La salle présente toutefois de nombreux avantages…

Oui bien sûr. Les températures y sont régulées par exemple. Toutefois, même dans les pays nordiques, qui n’ont pas un climat forcément adapté, on remarque une envie de reprendre possession des espaces urbains par l’activité physique. Les différents centres de fitness peuvent profiter de cette envie.

En tant que sportif, je peux aller m’entraîner quand bon me semble autour de chez moi. À quoi bon développer une offre à l’extérieur en groupe à un horaire fixe?

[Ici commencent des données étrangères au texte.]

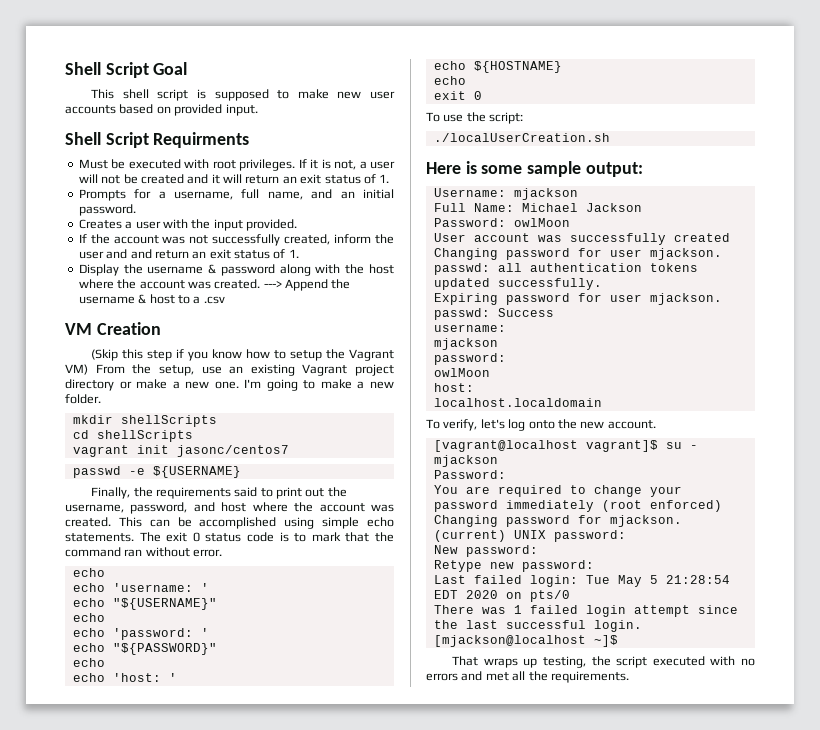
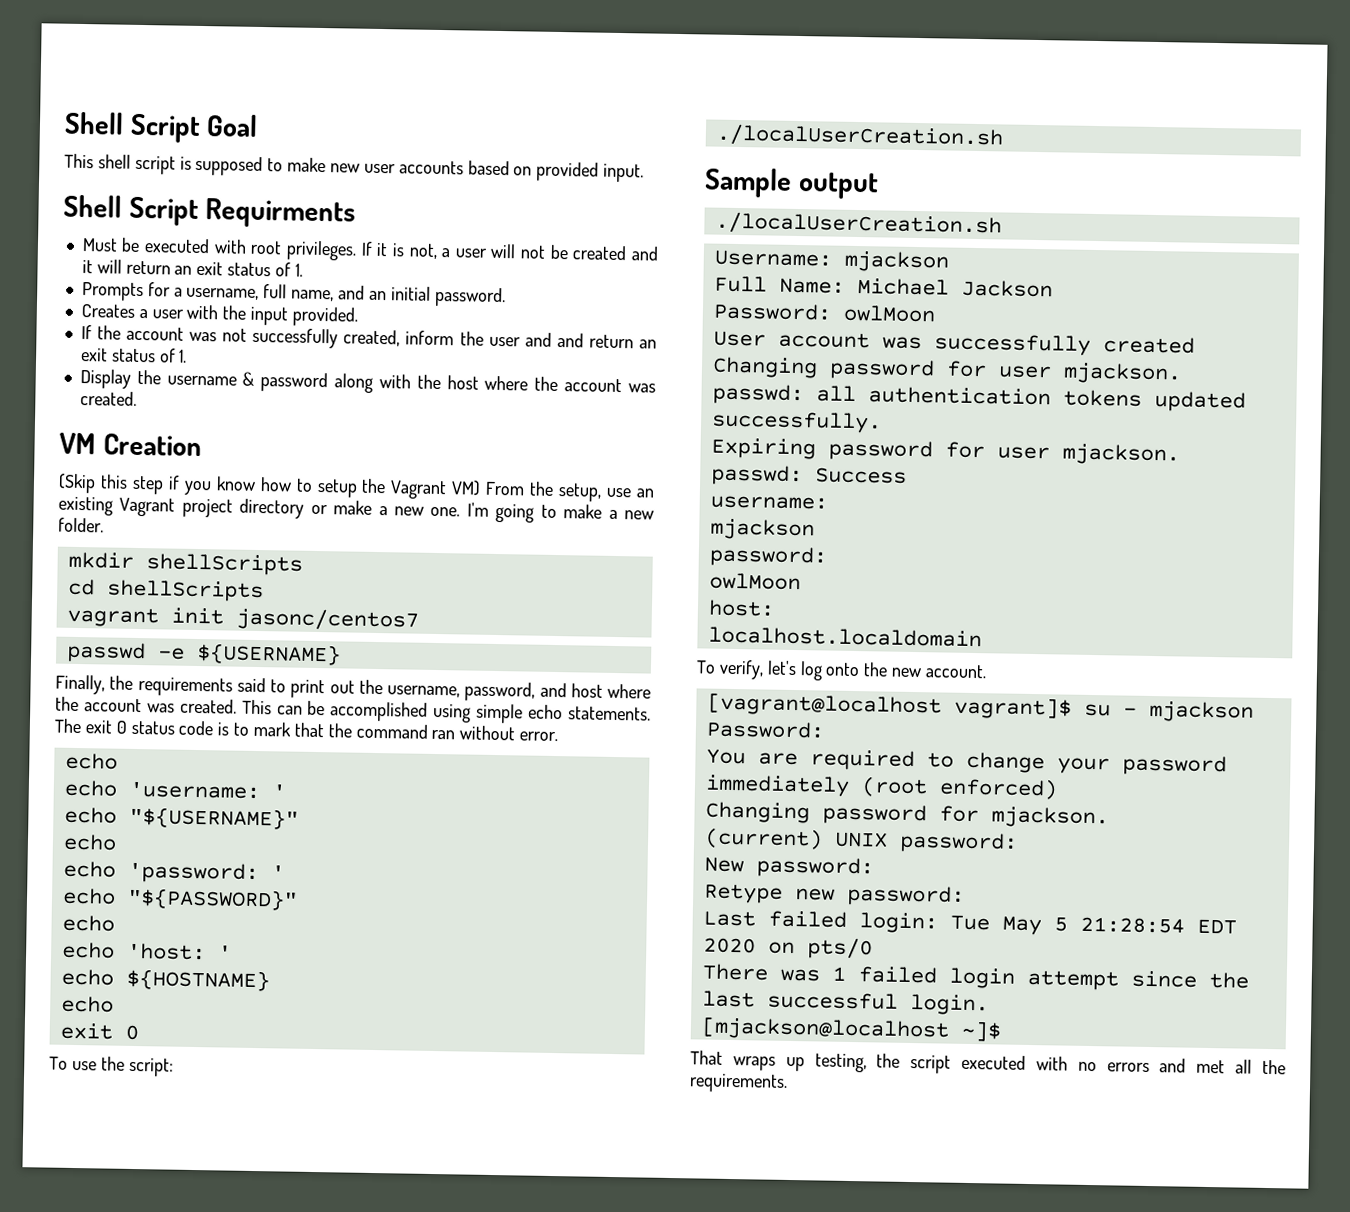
[263,279,351,291] [78,294,225,304] ---> Append the username & host to a .csv -> (137, 398) none
[426,161,643,177] Here is some sample output: -> [704,167,879,200] [714,211,1002,237] Sample output // ./localUserCreation.sh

Aimer faire du sport et avoir le goût de l’effort est une chose. Mais il ne faut pas oublier que l’activité physique permet de rencontrer des gens et de tisser du lien social. Il s’agit d’un facteur très important, qui motive les participants. C’est pour cela que l’on va courir en petits groupes ou que l’on part à vélo à trois ou quatre.

Selon l’Observatoire suisse du sport, la Suisse est, avec la Finlande et la Suède, le pays européen où l’on pratique le plus une activité physique. Comment expliquez-vous cet engouement des Suisses pour le sport?

La pratique d’un sport est fortement liée au niveau de vie d’un pays. Plus celui-ci est élevé, plus l’on pratique un sport. Ce n’est pas seulement l’aspect financier qui joue un rôle vu que courir ou randonner ne nécessite pas un grand budget, mais plutôt le facteur culturel, qui peut être indiqué par le niveau de formation. De manière générale, plus l’on fait des études, plus l’on est dans un environnement et dans des dispositions favorables à la pratique d’un sport.